Kagi was one of the earliest, especially on the Mac. But there were others
like SWREG, ShareIt, eSellerate, Plimus, Cleverbridge and many others. The
Black Cat Systems Overview Of Shareware Registration Services [1] used to be
the chart you'd send newbies to when they asked which e-commerce service to
use.

Whenever a new service started up, it would almost always get acquired by
Digital River (aka "The Borg", since they assimilated everything and
resistance was futile).

Some of those services are still around, like FastSpring and Paddle. Avangate
ended up buying 2Checkout and then rebranding to call themselves 2Checkout.
The main advantage of those companies now is they offer global tax compliance,
now that the EU and several other countries want you to charge and collect tax
based on where the customer is, not where your business is.

[1]
[http://www.blackcatsystems.com/regservices/](http://www.blackcatsystems.com/regservices/)

------
ed_at_work
It was painful. I'm mostly referring to legacy apps like online bill payment
and stuff, especially ones that also wanted to do ACH transactions. You had to
sign up with some sort of "payment gateway". Usually they had an api spec of
XML or other legacy web services, file formats for interchange, etc that
filled a whole binder. Since many people didn't want the compliance hassle of
storing credit card & ach info, this was still 'easier' to implement.

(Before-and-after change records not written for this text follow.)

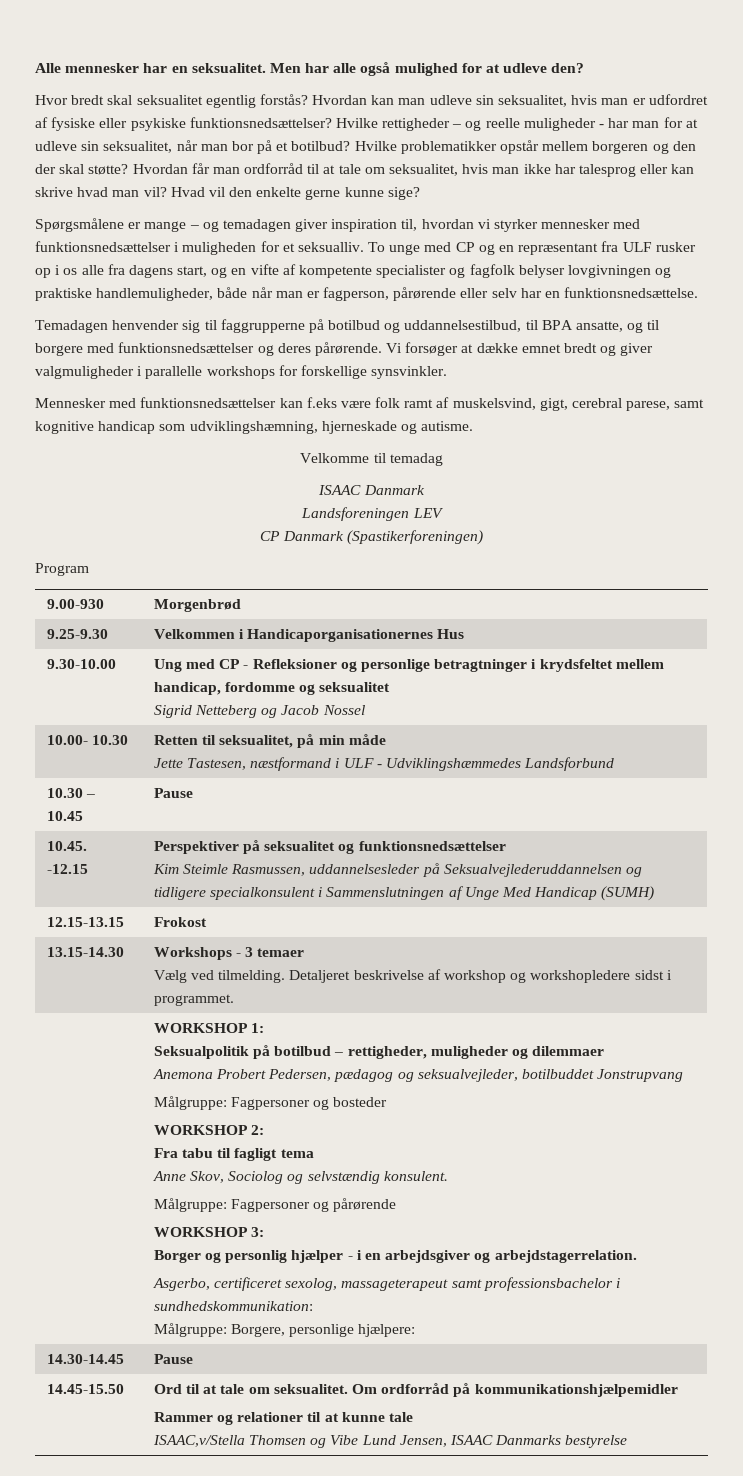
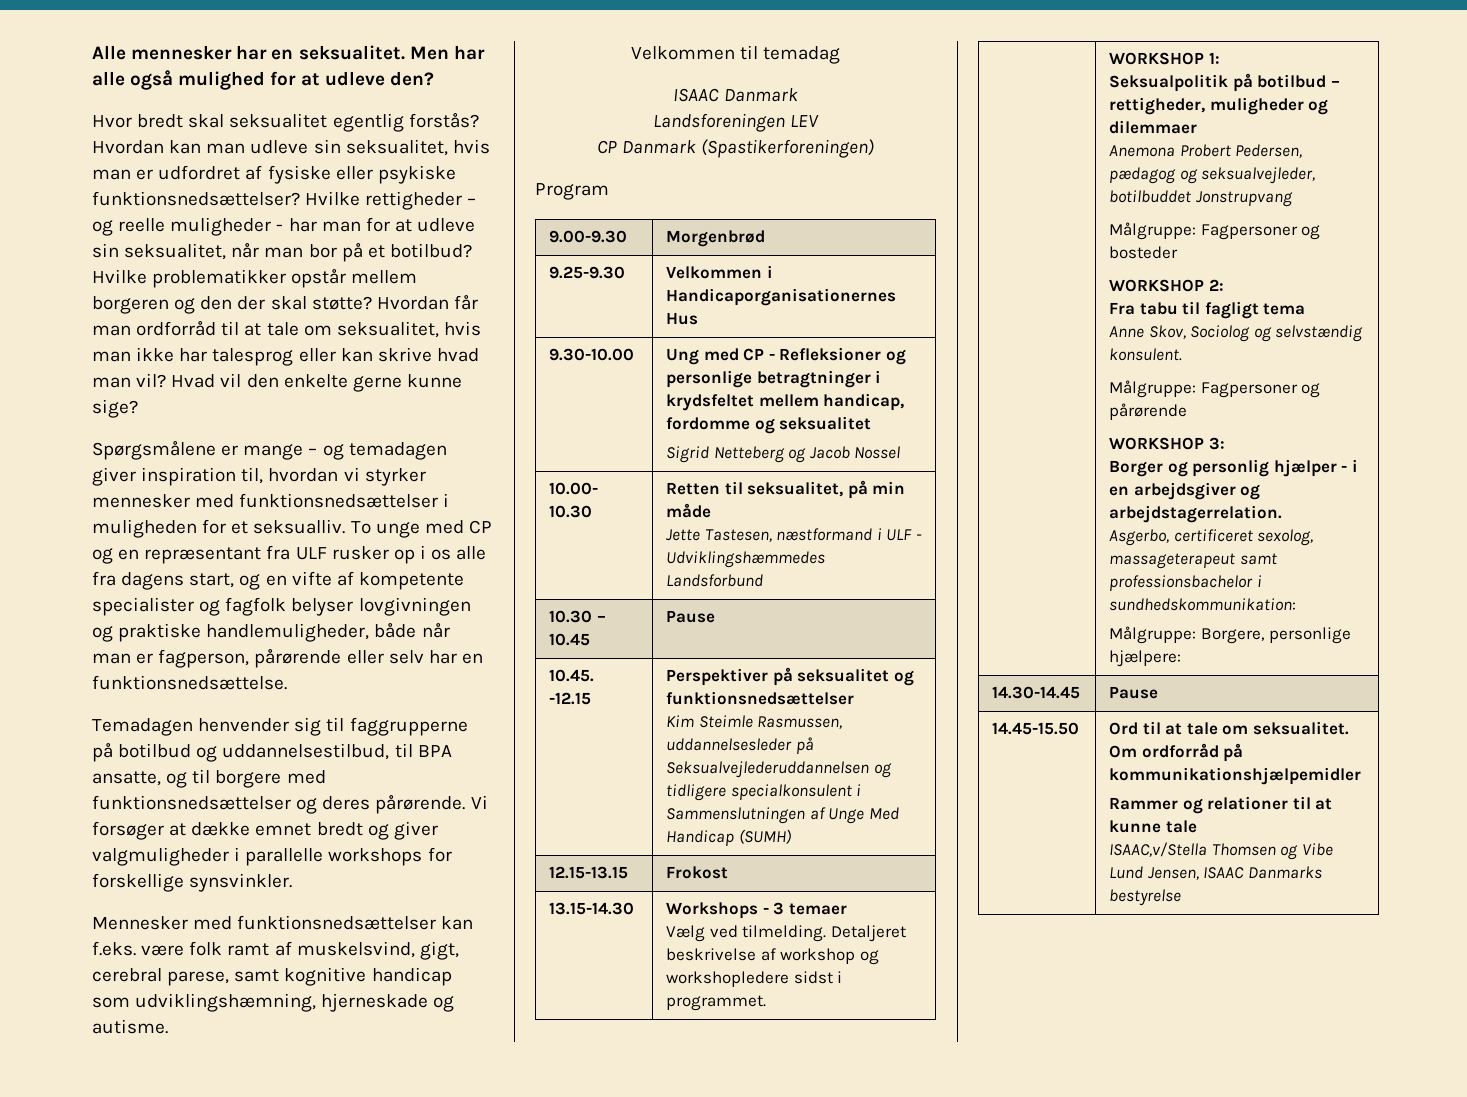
- Mennesker med funktionsnedsættelser kan f.eks være folk ramt af muskelsvind, gigt, cerebral parese, samt kognitive handicap som udviklingshæmning, hjerneskade og autisme.
+ Mennesker med funktionsnedsættelser kan f.eks. være folk ramt af muskelsvind, gigt, cerebral parese, samt kognitive handicap som udviklingshæmning, hjerneskade og autisme.
- Velkomme til temadag
+ Velkommen til temadag
- 9.00-930 | Morgenbrød
+ 9.00-9.30 | Morgenbrød

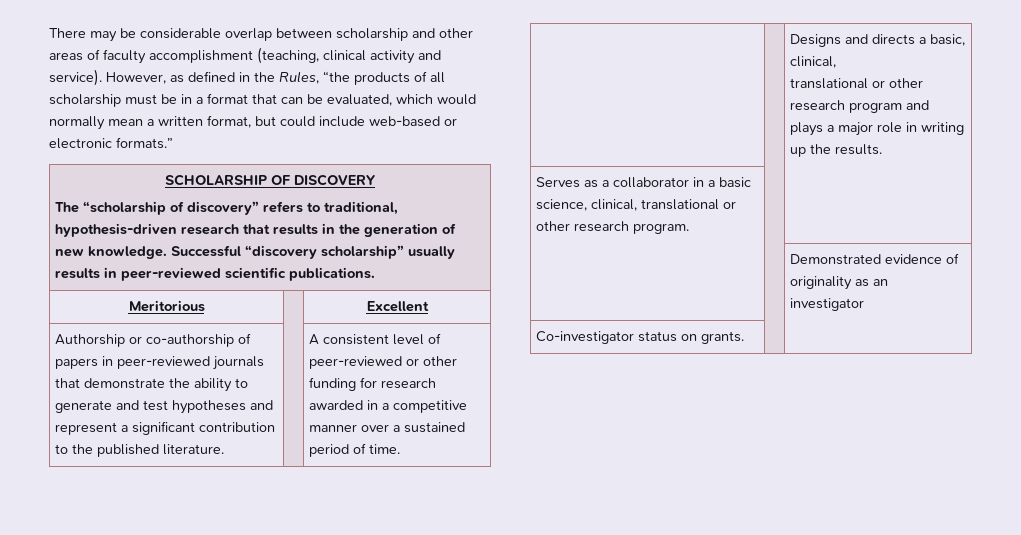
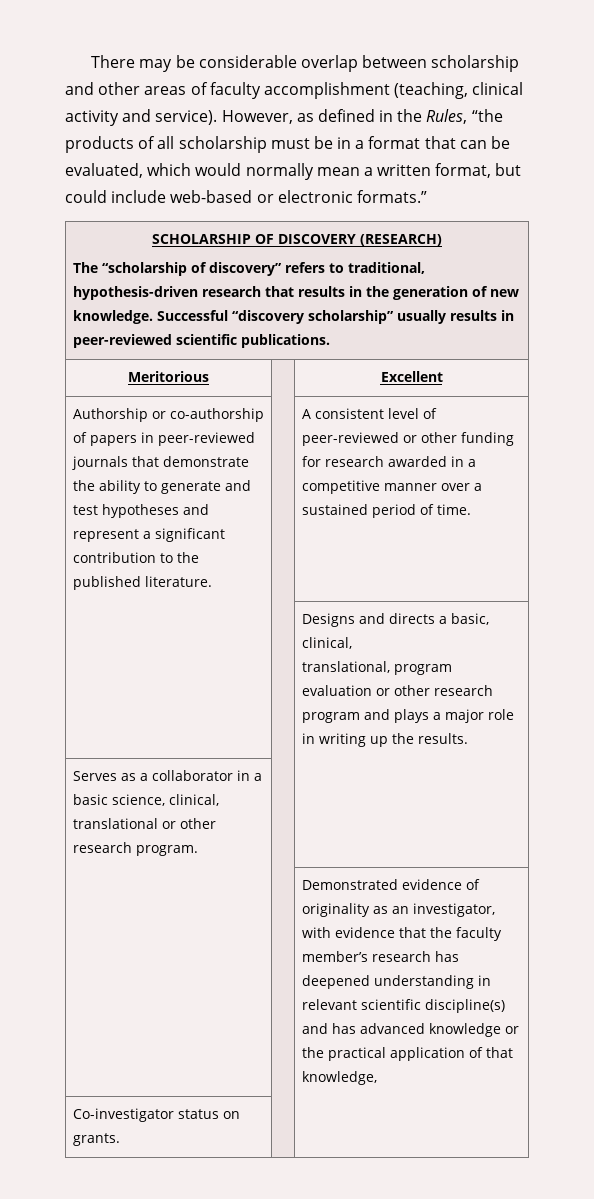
- SCHOLARSHIP OF DISCOVERY
+ SCHOLARSHIP OF DISCOVERY (RESEARCH)
  | | Designs and directs a basic, clinical,
- translational or other research program and plays a major role in writing up the results.
+ translational, program evaluation or other research program and plays a major role in writing up the results.
- | | Demonstrated evidence of originality as an investigator
+ | | Demonstrated evidence of originality as an investigator, with evidence that the faculty member’s research has deepened understanding in relevant scientific discipline(s) and has advanced knowledge or the practical application of that knowledge,

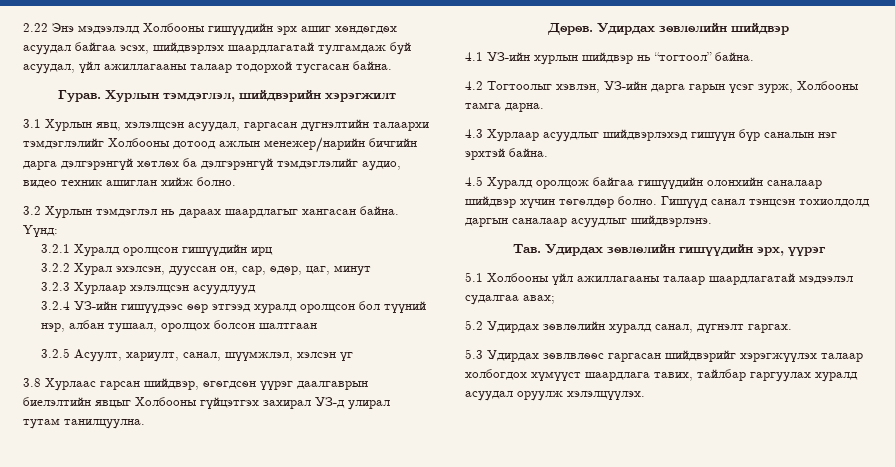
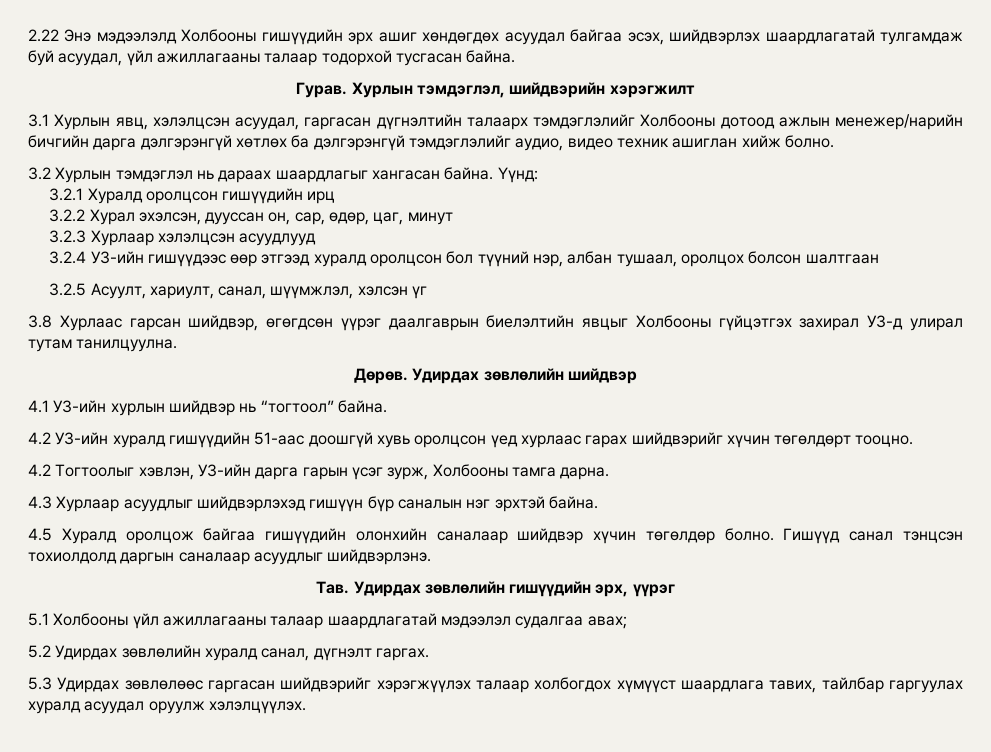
- 3.1 Хурлын явц, хэлэлцсэн асуудал, гаргасан дүгнэлтийн талаархи тэмдэглэлийг Холбооны дотоод ажлын менежер/нарийн бичгийн дарга дэлгэрэнгүй хөтлөх ба дэлгэрэнгүй тэмдэглэлийг аудио, видео техник ашиглан хийж болно.
+ 3.1 Хурлын явц, хэлэлцсэн асуудал, гаргасан дүгнэлтийн талаарх тэмдэглэлийг Холбооны дотоод ажлын менежер/нарийн бичгийн дарга дэлгэрэнгүй хөтлөх ба дэлгэрэнгүй тэмдэглэлийг аудио, видео техник ашиглан хийж болно.
+ 4.2 УЗ-ийн хуралд гишүүдийн 51-аас доошгүй хувь оролцсон үед хурлаас гарах шийдвэрийг хүчин төгөлдөрт тооцно.
- 5.3 Удирдах зөвлвлөөс гаргасан шийдвэрийг хэрэгжүүлэх талаар холбогдох хүмүүст шаардлага тавих, тайлбар гаргуулах хуралд асуудал оруулж хэлэлцүүлэх.
+ 5.3 Удирдах зөвлөлөөс гаргасан шийдвэрийг хэрэгжүүлэх талаар холбогдох хүмүүст шаардлага тавих, тайлбар гаргуулах хуралд асуудал оруулж хэлэлцүүлэх.

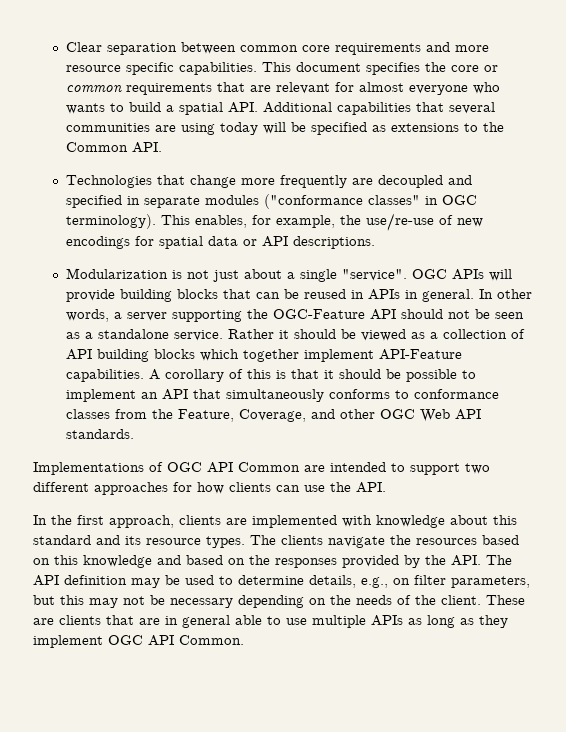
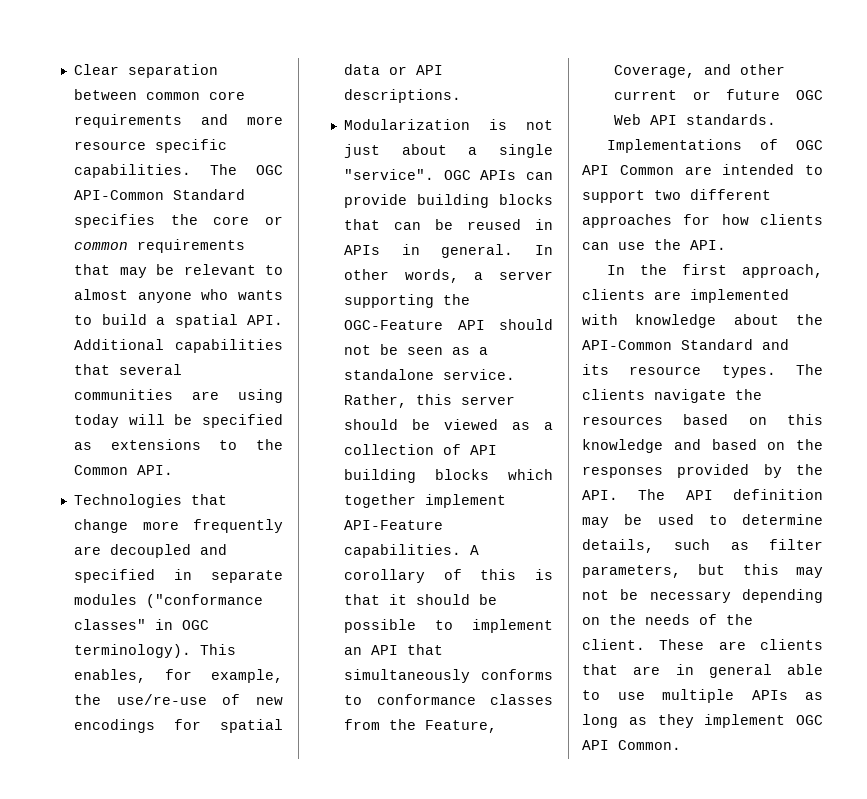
- This document specifies the core or common requirements that are relevant for almost everyone who wants to build a spatial API. Additional capabilities that several communities are using today will be specified as extensions to the Common API.
+ The OGC API-Common Standard specifies the core or common requirements that may be relevant to almost anyone who wants to build a spatial API. Additional capabilities that several communities are using today will be specified as extensions to the Common API.
- OGC APIs will provide building blocks that can be reused in APIs in general.
+ OGC APIs can provide building blocks that can be reused in APIs in general.
- Rather it should be viewed as a collection of API building blocks which together implement API-Feature capabilities.
+ Rather, this server should be viewed as a collection of API building blocks which together implement API-Feature capabilities.
- A corollary of this is that it should be possible to implement an API that simultaneously conforms to conformance classes from the Feature, Coverage, and other OGC Web API standards.
+ A corollary of this is that it should be possible to implement an API that simultaneously conforms to conformance classes from the Feature, Coverage, and other current or future OGC Web API standards.
- In the first approach, clients are implemented with knowledge about this standard and its resource types.
+ In the first approach, clients are implemented with knowledge about the API-Common Standard and its resource types.
- The clients navigate the resources based on this knowledge and based on the responses provided by the API. The API definition may be used to determine details, e.g., on filter parameters, but this may not be necessary depending on the needs of the client.
+ The clients navigate the resources based on this knowledge and based on the responses provided by the API. The API definition may be used to determine details, such as filter parameters, but this may not be necessary depending on the needs of the client.

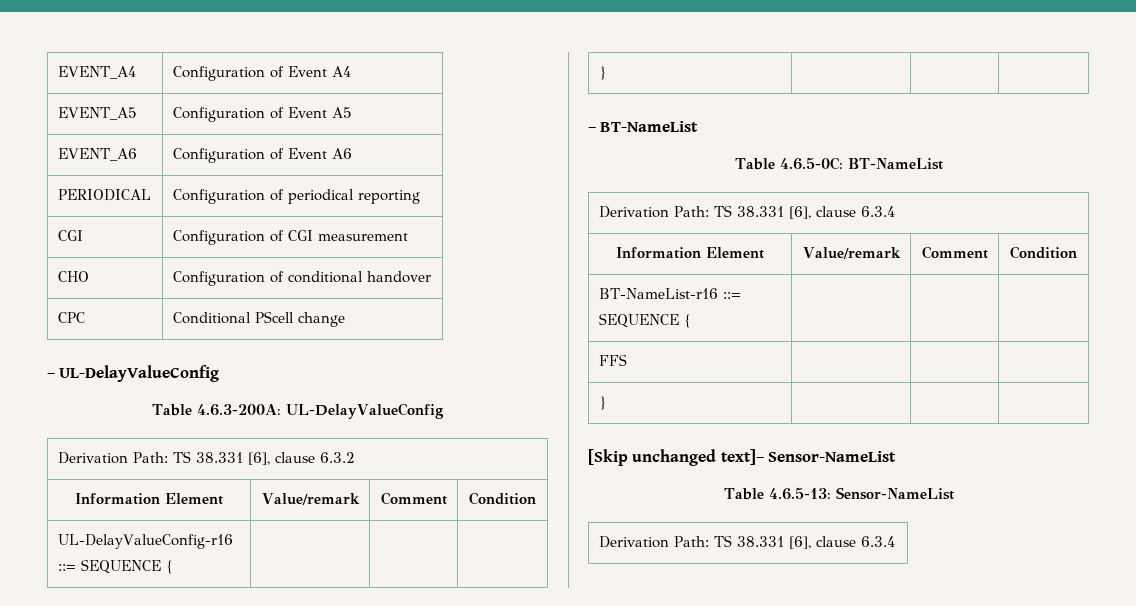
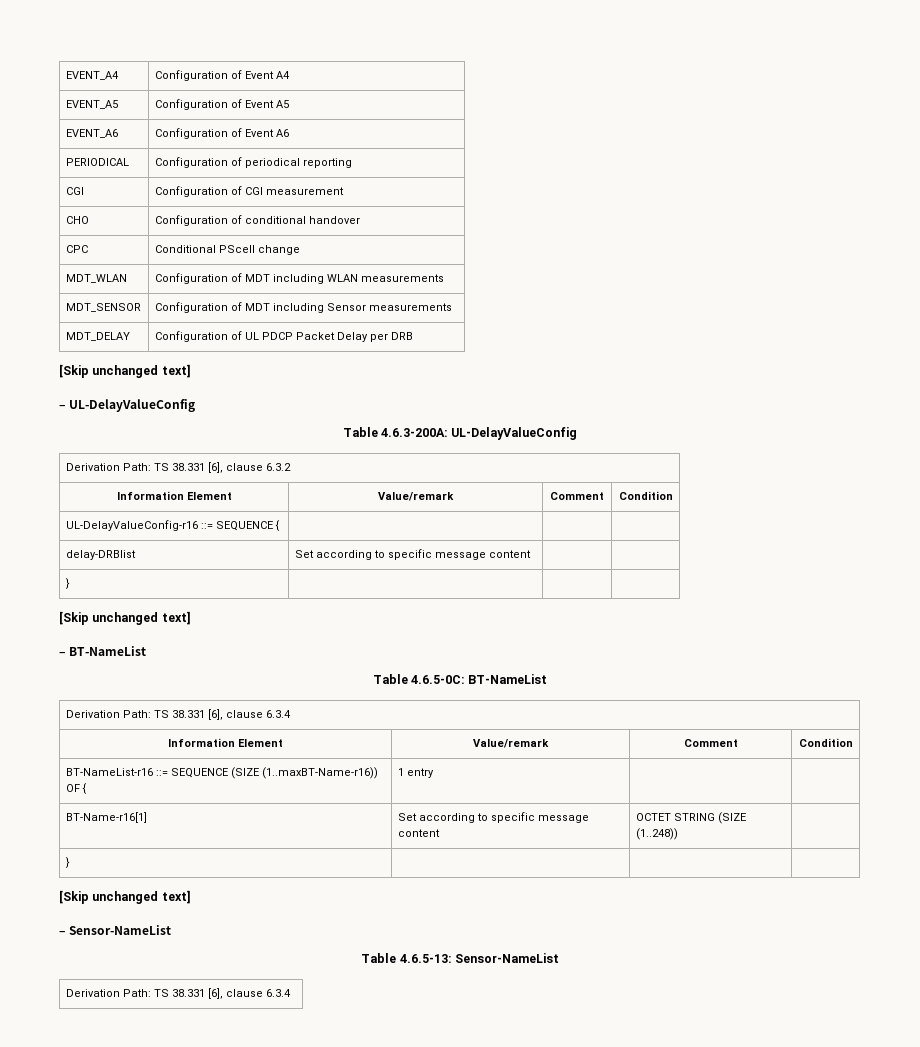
+ MDT_WLAN | Configuration of MDT including WLAN measurements
+ MDT_SENSOR | Configuration of MDT including Sensor measurements
+ MDT_DELAY | Configuration of UL PDCP Packet Delay per DRB
+ [Skip unchanged text]
  UL-DelayValueConfig-r16 ::= SEQUENCE { | | |
+ delay-DRBlist | Set according to specific message content | |
  } | | |
+ [Skip unchanged text]
- BT-NameList-r16 ::= SEQUENCE { | | |
- FFS | | |
+ BT-NameList-r16 ::= SEQUENCE (SIZE (1..maxBT-Name-r16)) OF { | 1 entry | |
+ BT-Name-r16[1] | Set according to specific message content | OCTET STRING (SIZE (1..248)) |
  } | | |
- [Skip unchanged text]– Sensor-NameList
+ [Skip unchanged text]
+ – Sensor-NameList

Stripe pretty much came along and crapped on all of that ( in a good way ).
And lowered the barrier to entry so indie dev shops could accept CC payments
seamlessly as the other big megacorps.

------
gregjor
PayPal, Authorize.net, Braintree, quite a few others, most still available.

------
tedmiston
PayPal buttons made it pretty easy but the user flow for someone without a
PayPal account or with a PayPal account but that wanted to pay with a credit
card wasn't super great.

------
zerr
This is so US-centric question :)

Stripe is not a thing in most of the countries on this planet.